With no software deployment tool and only an .exe for install you can still keep track of deployment with powershell.

In this case the program needed to be targeted at specific computers, not particular users. Easy enough to create a list of target pcs. Without an .MSI file GPO install isn’t available unless… that GPO runs a startup script to do the install. But it can’t be a powershell script if that’s disabled in the environment, so .bat files it is. Still want to know which pcs get the install and which don’t so have to log that somewhere.

How to make it all happen? This is how…

An install .bat file that makes use of powershell Invoke-Command -ScripBlock {} which will run even if powershell is disabled. The quoting to run the commands within -ScriptBlock {} gets really convoluted. Avoided that by calling .bat files from the -ScripBlock {} to have simpler quoting in the called .bat files.

The prog_install.bat file checks if the runtime dependency is installed and calls the .bat file to install it if it isn’t. Then it checks if the target program is installed and installs it if it isn’t found. For each of the steps the result is appended to a log file based on the hostname.

REM prog_install.bat
GOTO EoREM

REM prog name install
REM
REM This routine checks that both Windows Desktop Runtime (a dependency) 
REM and prog name are installed and writes the status to a file to have  
REM install results history.
REM 
REM The install results file must be in a share writeable by the process
REM running this install routine which is after boot and before logon.
REM 
REM A file is created or appended to based on the hostname the process
REM runs on. 
REM

:EoREM
 
@echo off

REM Check if required Microsoft Windows Desktop Runtime is intalled. 
REM Install if not found. 
REM Write reslut to results file.
Powershell Invoke-Command -ScriptBlock { if ^( Get-ItemProperty HKLM:\\Software\\Microsoft\\Windows\\CurrentVersion\\Uninstall\\* ^| Where-Object { $_.DisplayName -like """Microsoft Windows Desktop Runtime - 3.*""" } ^) { Add-Content -Path \\server\prog\prog_$Env:COMPUTERNAME.txt -Value """$(Get-Date) $Env:COMPUTERNAME Microsoft Windows Desktop Runtime is installed.""" } else { Start-Process -Wait -NoNewWindow \\server.local\SysVol\server.local\scripts\prog\inst_run.bat; Add-Content -Path \\server\prog\prog_$Env:COMPUTERNAME.txt -Value """$(Get-Date) $Env:COMPUTERNAME Microsoft Windows Desktop Runtime NOT installed.
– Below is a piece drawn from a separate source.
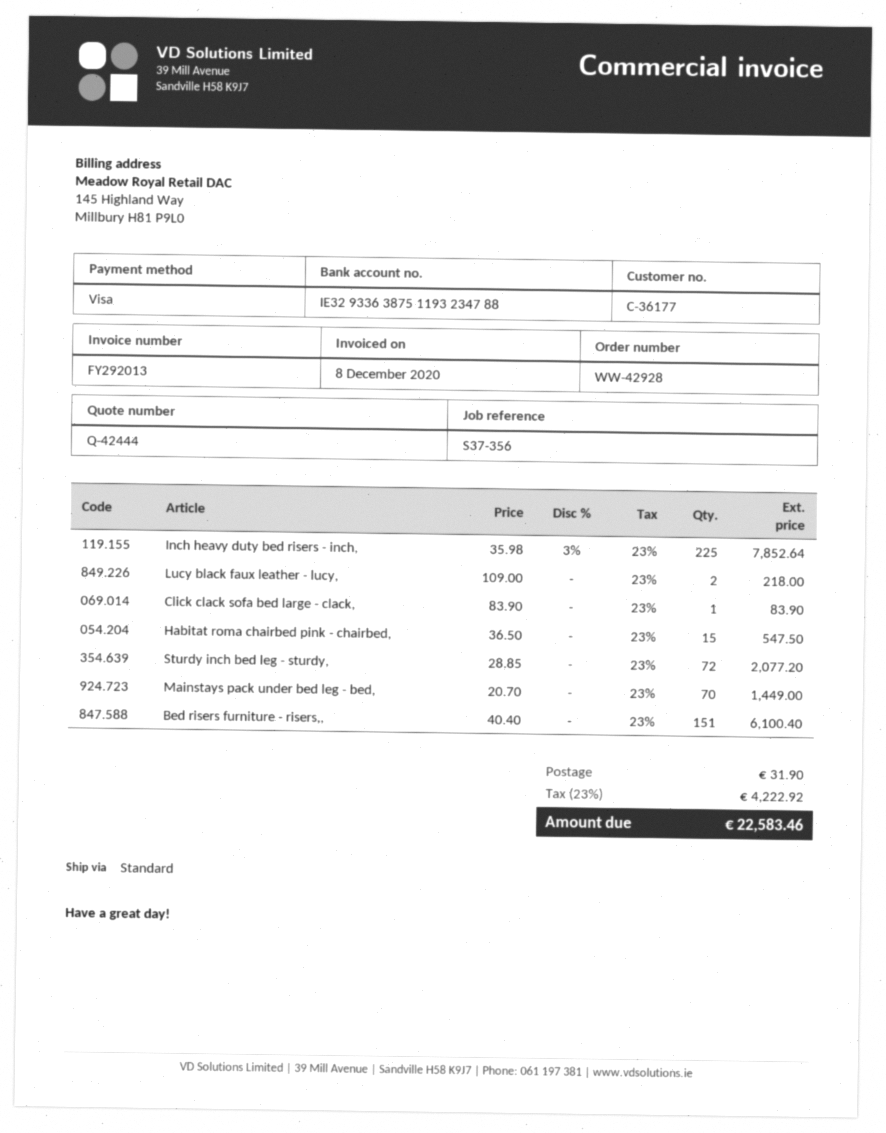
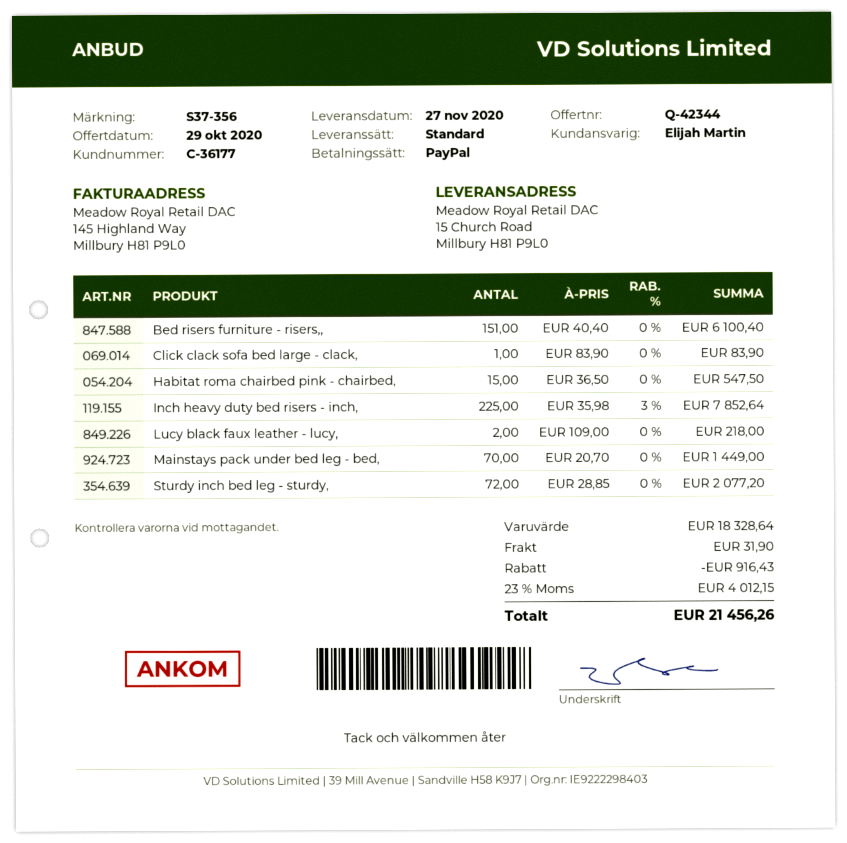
quote number: Q-42444 -> Q-42344
payment method: Visa -> PayPal
discount: none -> 916.43
tax: 23% = 4222.92 -> 23% = 4012.15
total: 22583.46 -> 21456.26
Installing""" } }

REM Check if prog name is intalled. 
REM Install if not found.
REM Write reslut to results file.
REM NOTE: Add-Content before Start-Process (reverse order compared to runtime install above)
REM       Above Add-Content after Start-Process so "installing" not written until after actual install.
REM       For prog name install, if Add-Content after Start-Process then Add-Content fails to write to file.
REM
Powershell Invoke-Command -ScriptBlock { if ^( Get-ItemProperty HKLM:\\Software\\Microsoft\\Windows\\CurrentVersion\\Uninstall\\* ^| Where-Object { $_.DisplayName -like """prog name""" } ^) { Add-Content -Path \\server\prog\prog_$Env:COMPUTERNAME.txt -Value """$(Get-Date) $Env:COMPUTERNAME ver $($(Get-ItemProperty HKLM:\\Software\\Microsoft\\Windows\\CurrentVersion\\Uninstall\\* | Where-Object { $_.DisplayName -like """prog name""" }).DisplayVersion) prog name is installed.""" } else { Add-Content -Path \\server\prog\prog_$Env:COMPUTERNAME.txt -Value """$(Get-Date) $Env:COMPUTERNAME prog name NOT installed. Installing"""; Start-Process -Wait -NoNewWindow \\server.local\SysVol\server.local\scripts\prog\inst_prog.bat } }

The batch files that do the actual installs refer to the SysVol folder for the programs to run. Using the SysVol folder because need a share that’s accessible early in the boot.

REM inst_run.bat
REM To work prog requires the following Windows runtime package be installed

start /wait \\server.local\SysVol\server.local\scripts\prog\dotnet-sdk-3.1.415-win-x64.exe /quiet /norestart

REM inst_prog.bat
REM Install the prog name package.

start /wait \\server.local\SysVol\server.local\scripts\prog\prog_installer_0.8.5.1.exe /SILENT /NOICONS /Key="secret_key"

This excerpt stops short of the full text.